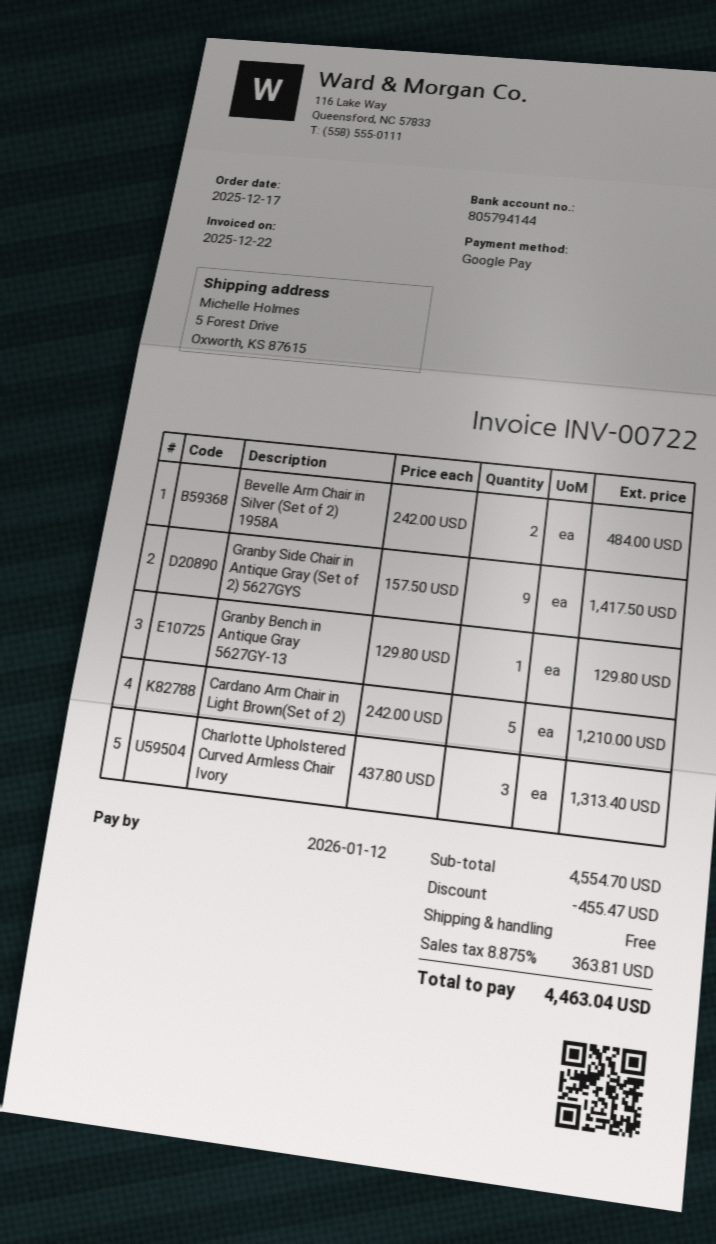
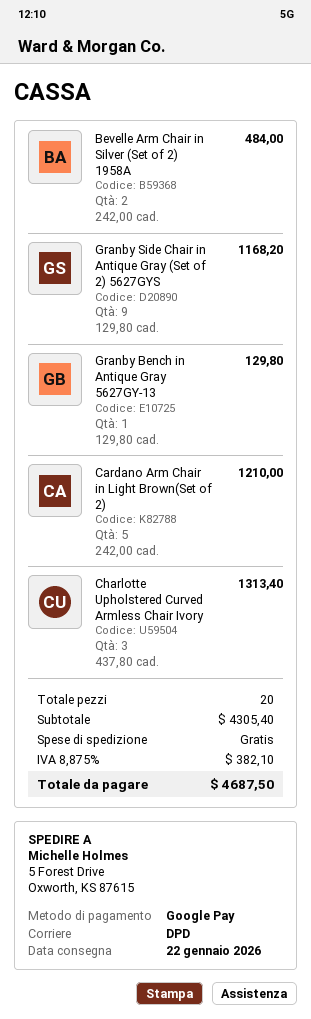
Granby Side Chair in Antique Gray (Set of 2) 5627GYS: 9 x 157.50 = 1417.50 -> 9 x 129.80 = 1168.20
subtotal: 4554.70 -> 4305.40
discount: 455.47 -> none
tax: 8.875% = 363.81 -> 8.875% = 382.10
total: 4463.04 -> 4687.50

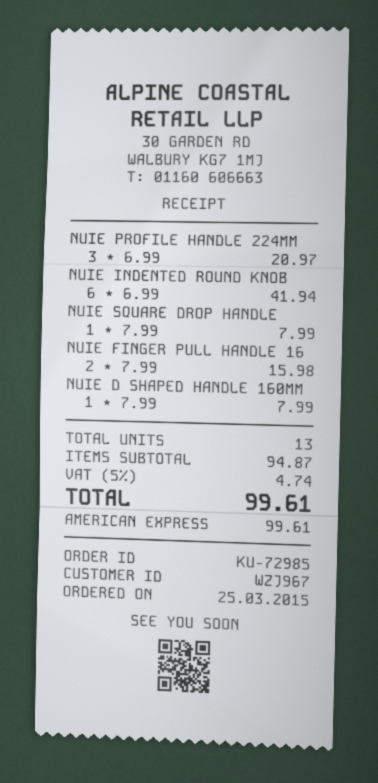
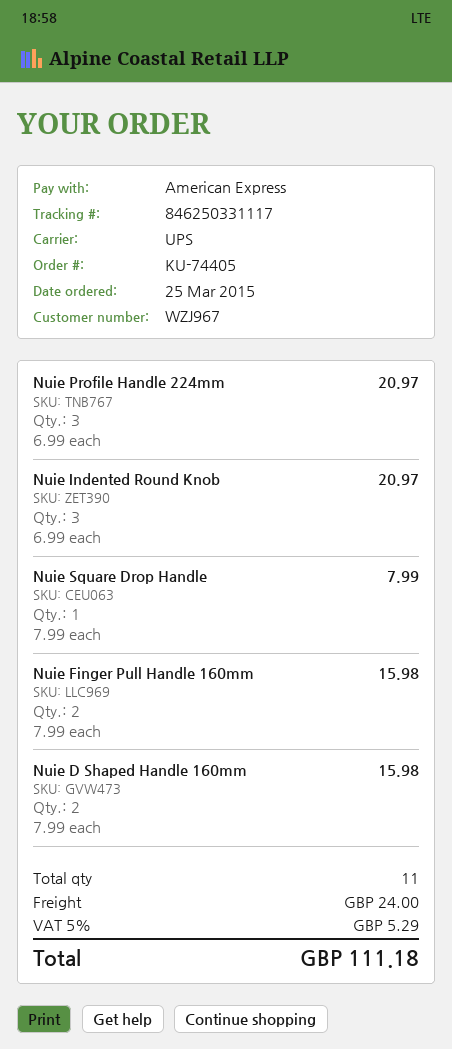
order number: KU-72985 -> KU-74405
NUIE INDENTED ROUND KNOB: 6 x 6.99 = 41.94 -> 3 x 6.99 = 20.97
NUIE D SHAPED HANDLE 160MM: 1 x 7.99 = 7.99 -> 2 x 7.99 = 15.98
total quantity: 13 -> 11
shipping: none -> 24.00
tax: 5% = 4.74 -> 5% = 5.29
total: 99.61 -> 111.18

◇ ◇ ◇ ◇ ◇

#### Your objective
Print the listing verbatim; no pictures.

#### Solution for this task
Granby Side Chair in Antique Gray (Set of 2) 5627GYS: 9 x 157.50 = 1417.50 -> 9 x 129.80 = 1168.20
subtotal: 4554.70 -> 4305.40
discount: 455.47 -> none
tax: 8.875% = 363.81 -> 8.875% = 382.10
total: 4463.04 -> 4687.50

order number: KU-72985 -> KU-74405
NUIE INDENTED ROUND KNOB: 6 x 6.99 = 41.94 -> 3 x 6.99 = 20.97
NUIE D SHAPED HANDLE 160MM: 1 x 7.99 = 7.99 -> 2 x 7.99 = 15.98
total quantity: 13 -> 11
shipping: none -> 24.00
tax: 5% = 4.74 -> 5% = 5.29
total: 99.61 -> 111.18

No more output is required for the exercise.